Your assignment:
Make an exact copy of every entry, from the first line to the last.
^^^^^^^^^^^^^^^^
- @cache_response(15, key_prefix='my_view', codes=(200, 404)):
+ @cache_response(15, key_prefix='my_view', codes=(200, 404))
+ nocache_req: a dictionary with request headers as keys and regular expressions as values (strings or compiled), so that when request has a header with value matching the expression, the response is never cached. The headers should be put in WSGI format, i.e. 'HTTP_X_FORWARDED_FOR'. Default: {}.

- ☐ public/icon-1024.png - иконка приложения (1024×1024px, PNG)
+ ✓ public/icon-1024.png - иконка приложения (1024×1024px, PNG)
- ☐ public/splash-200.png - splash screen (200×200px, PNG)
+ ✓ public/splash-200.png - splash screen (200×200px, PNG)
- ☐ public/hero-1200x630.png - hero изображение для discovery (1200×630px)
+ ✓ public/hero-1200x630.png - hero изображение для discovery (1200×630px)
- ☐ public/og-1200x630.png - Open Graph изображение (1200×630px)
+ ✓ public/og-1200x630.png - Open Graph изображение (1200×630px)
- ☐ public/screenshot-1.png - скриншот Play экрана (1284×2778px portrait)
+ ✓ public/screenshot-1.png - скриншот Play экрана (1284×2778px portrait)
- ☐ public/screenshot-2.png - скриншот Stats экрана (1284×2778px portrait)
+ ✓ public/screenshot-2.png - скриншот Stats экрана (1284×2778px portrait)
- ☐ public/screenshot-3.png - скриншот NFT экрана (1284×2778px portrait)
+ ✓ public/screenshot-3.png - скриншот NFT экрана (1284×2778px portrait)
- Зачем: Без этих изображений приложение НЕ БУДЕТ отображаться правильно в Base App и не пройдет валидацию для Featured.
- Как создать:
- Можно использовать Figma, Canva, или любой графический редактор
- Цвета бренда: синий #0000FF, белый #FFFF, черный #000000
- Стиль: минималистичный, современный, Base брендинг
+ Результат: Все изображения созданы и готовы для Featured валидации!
^^^^^^^^^^^^^^^^
Answer to the exercise:
- @cache_response(15, key_prefix='my_view', codes=(200, 404)):
+ @cache_response(15, key_prefix='my_view', codes=(200, 404))
+ nocache_req: a dictionary with request headers as keys and regular expressions as values (strings or compiled), so that when request has a header with value matching the expression, the response is never cached. The headers should be put in WSGI format, i.e. 'HTTP_X_FORWARDED_FOR'. Default: {}.

- ☐ public/icon-1024.png - иконка приложения (1024×1024px, PNG)
+ ✓ public/icon-1024.png - иконка приложения (1024×1024px, PNG)
- ☐ public/splash-200.png - splash screen (200×200px, PNG)
+ ✓ public/splash-200.png - splash screen (200×200px, PNG)
- ☐ public/hero-1200x630.png - hero изображение для discovery (1200×630px)
+ ✓ public/hero-1200x630.png - hero изображение для discovery (1200×630px)
- ☐ public/og-1200x630.png - Open Graph изображение (1200×630px)
+ ✓ public/og-1200x630.png - Open Graph изображение (1200×630px)
- ☐ public/screenshot-1.png - скриншот Play экрана (1284×2778px portrait)
+ ✓ public/screenshot-1.png - скриншот Play экрана (1284×2778px portrait)
- ☐ public/screenshot-2.png - скриншот Stats экрана (1284×2778px portrait)
+ ✓ public/screenshot-2.png - скриншот Stats экрана (1284×2778px portrait)
- ☐ public/screenshot-3.png - скриншот NFT экрана (1284×2778px portrait)
+ ✓ public/screenshot-3.png - скриншот NFT экрана (1284×2778px portrait)
- Зачем: Без этих изображений приложение НЕ БУДЕТ отображаться правильно в Base App и не пройдет валидацию для Featured.
- Как создать:
- Можно использовать Figma, Canva, или любой графический редактор
- Цвета бренда: синий #0000FF, белый #FFFF, черный #000000
- Стиль: минималистичный, современный, Base брендинг
+ Результат: Все изображения созданы и готовы для Featured валидации!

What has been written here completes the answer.